## Required action:
Only the text of the records belongs in the answer, copied exactly and without pictures.

(Change detection data)
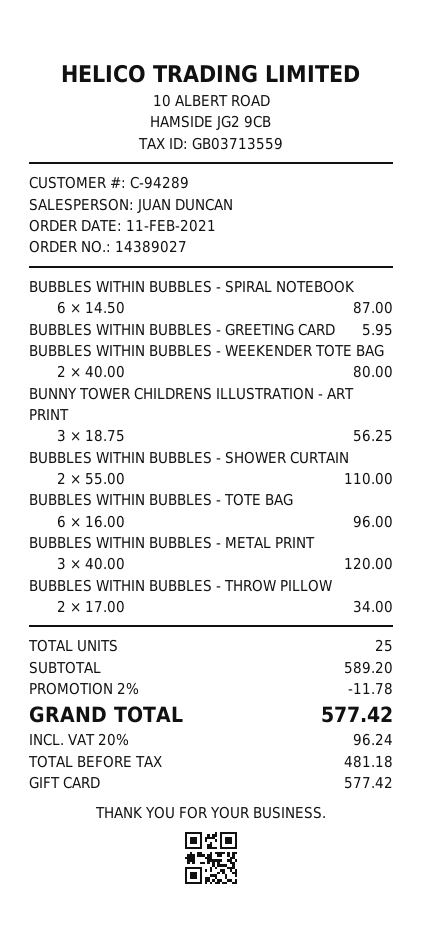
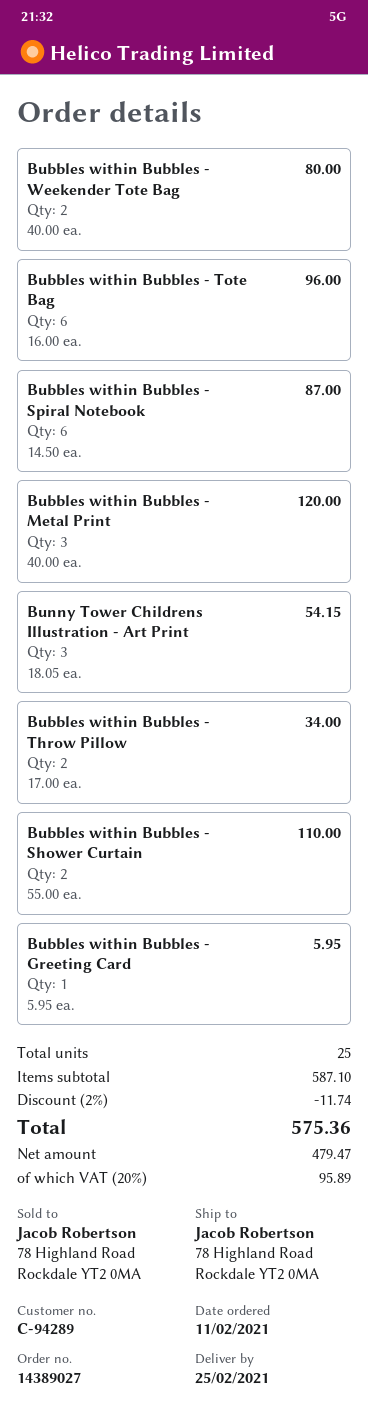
BUNNY TOWER CHILDRENS ILLUSTRATION - ART PRINT: 3 x 18.75 = 56.25 -> 3 x 18.05 = 54.15
subtotal: 589.20 -> 587.10
discount: 2% = 11.78 -> 2% = 11.74
net: 481.18 -> 479.47
tax: 20% = 96.24 -> 20% = 95.89
total: 577.42 -> 575.36

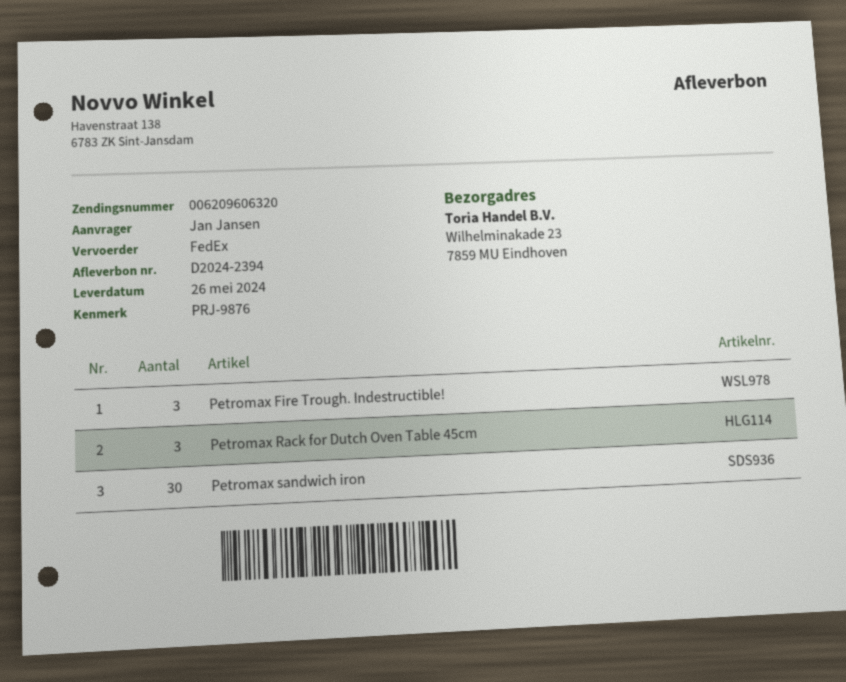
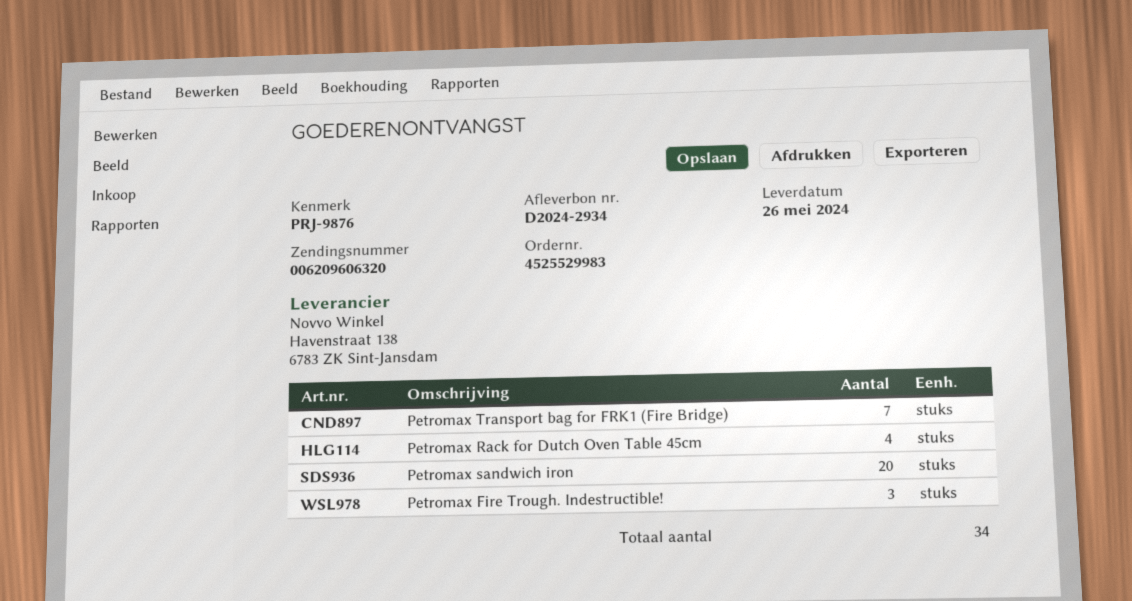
delivery note number: D2024-2394 -> D2024-2934
Petromax Rack for Dutch Oven Table 45cm: 3 -> 4
Petromax sandwich iron: 30 -> 20
Petromax Transport bag for FRK1 (Fire Bridge): none -> 7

## Solution:
BUNNY TOWER CHILDRENS ILLUSTRATION - ART PRINT: 3 x 18.75 = 56.25 -> 3 x 18.05 = 54.15
subtotal: 589.20 -> 587.10
discount: 2% = 11.78 -> 2% = 11.74
net: 481.18 -> 479.47
tax: 20% = 96.24 -> 20% = 95.89
total: 577.42 -> 575.36

delivery note number: D2024-2394 -> D2024-2934
Petromax Rack for Dutch Oven Table 45cm: 3 -> 4
Petromax sandwich iron: 30 -> 20
Petromax Transport bag for FRK1 (Fire Bridge): none -> 7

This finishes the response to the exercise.